SOURCE RECORDS
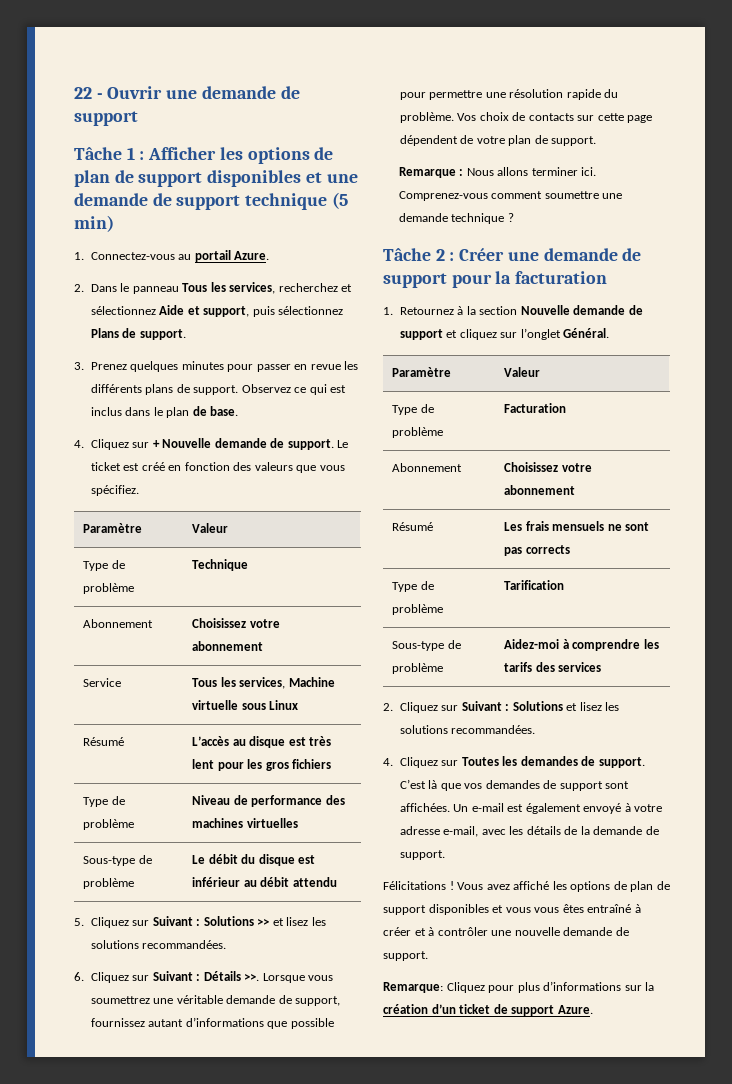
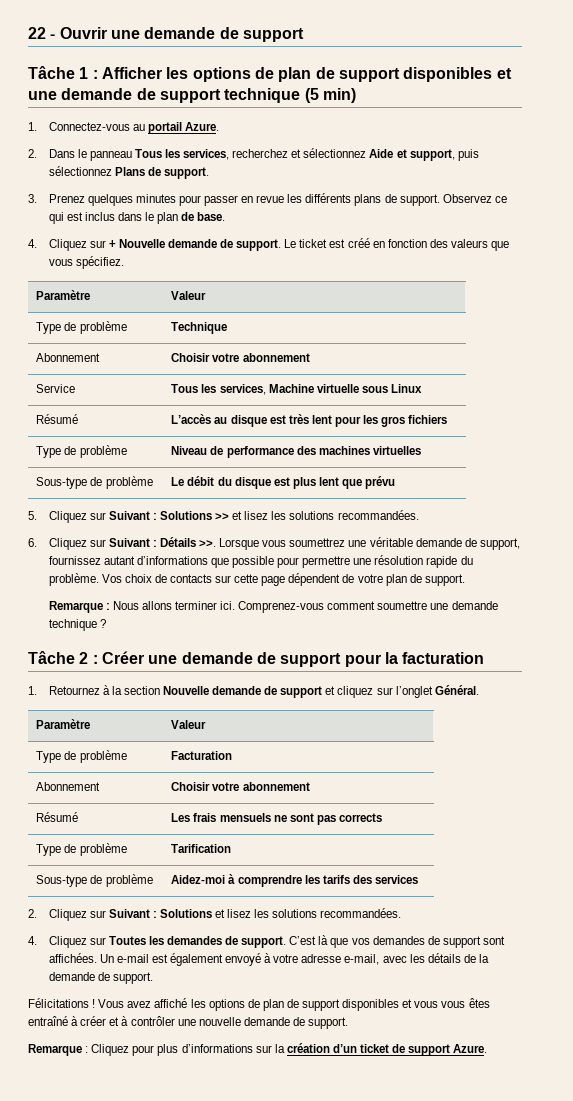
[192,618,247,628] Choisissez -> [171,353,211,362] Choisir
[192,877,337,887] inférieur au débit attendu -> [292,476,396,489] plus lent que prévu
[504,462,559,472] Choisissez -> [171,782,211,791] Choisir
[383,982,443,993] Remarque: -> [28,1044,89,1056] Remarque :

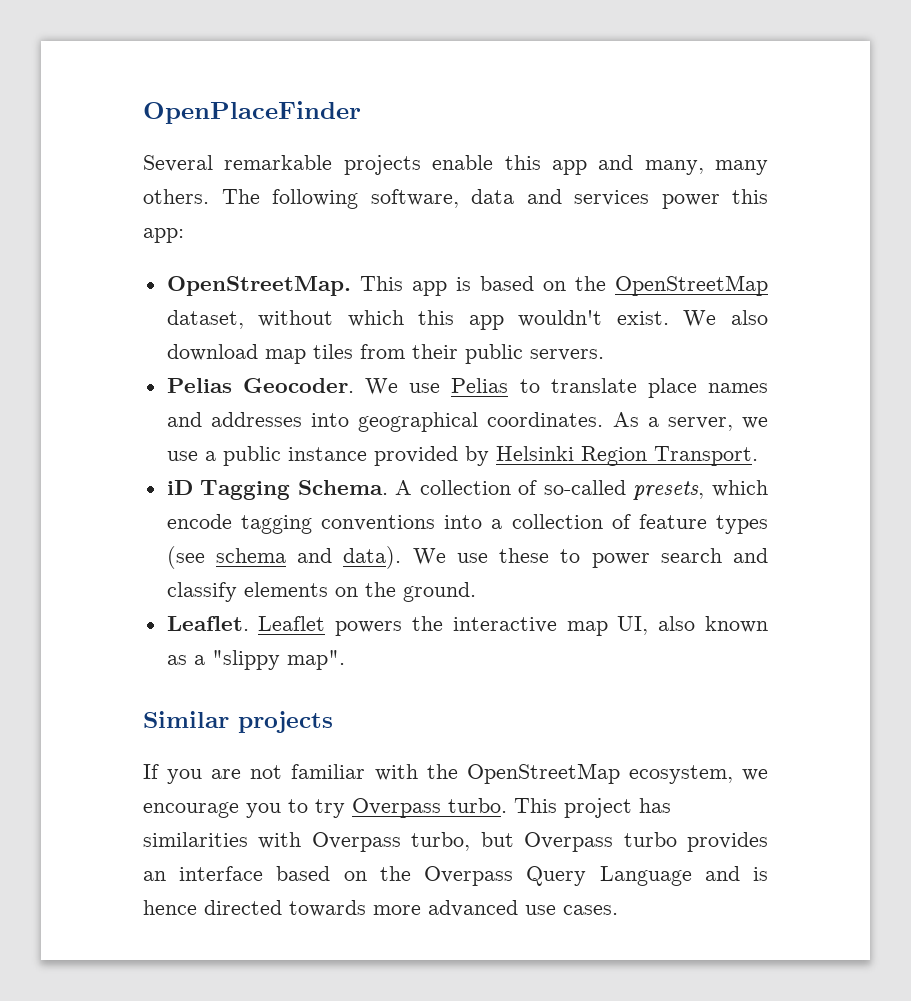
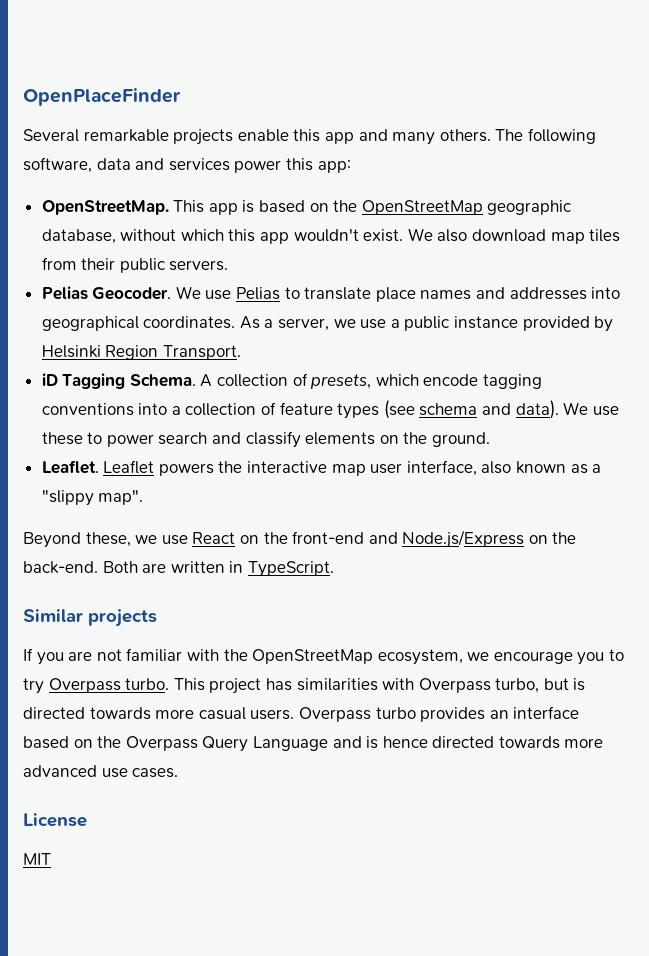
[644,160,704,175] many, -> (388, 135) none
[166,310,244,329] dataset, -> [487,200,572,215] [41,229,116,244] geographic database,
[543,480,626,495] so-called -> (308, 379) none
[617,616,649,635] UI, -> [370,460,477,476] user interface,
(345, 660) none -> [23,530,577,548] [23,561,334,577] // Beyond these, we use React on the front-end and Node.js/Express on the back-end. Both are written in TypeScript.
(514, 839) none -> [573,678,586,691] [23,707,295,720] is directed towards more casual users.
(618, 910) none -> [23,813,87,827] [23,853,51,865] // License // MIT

WHAT NEEDS TO BE DONE
Any picture among the entries must be skipped; copy all else exactly.

TASK OUTPUT
[192,618,247,628] Choisissez -> [171,353,211,362] Choisir
[192,877,337,887] inférieur au débit attendu -> [292,476,396,489] plus lent que prévu
[504,462,559,472] Choisissez -> [171,782,211,791] Choisir
[383,982,443,993] Remarque: -> [28,1044,89,1056] Remarque :

[644,160,704,175] many, -> (388, 135) none
[166,310,244,329] dataset, -> [487,200,572,215] [41,229,116,244] geographic database,
[543,480,626,495] so-called -> (308, 379) none
[617,616,649,635] UI, -> [370,460,477,476] user interface,
(345, 660) none -> [23,530,577,548] [23,561,334,577] // Beyond these, we use React on the front-end and Node.js/Express on the back-end. Both are written in TypeScript.
(514, 839) none -> [573,678,586,691] [23,707,295,720] is directed towards more casual users.
(618, 910) none -> [23,813,87,827] [23,853,51,865] // License // MIT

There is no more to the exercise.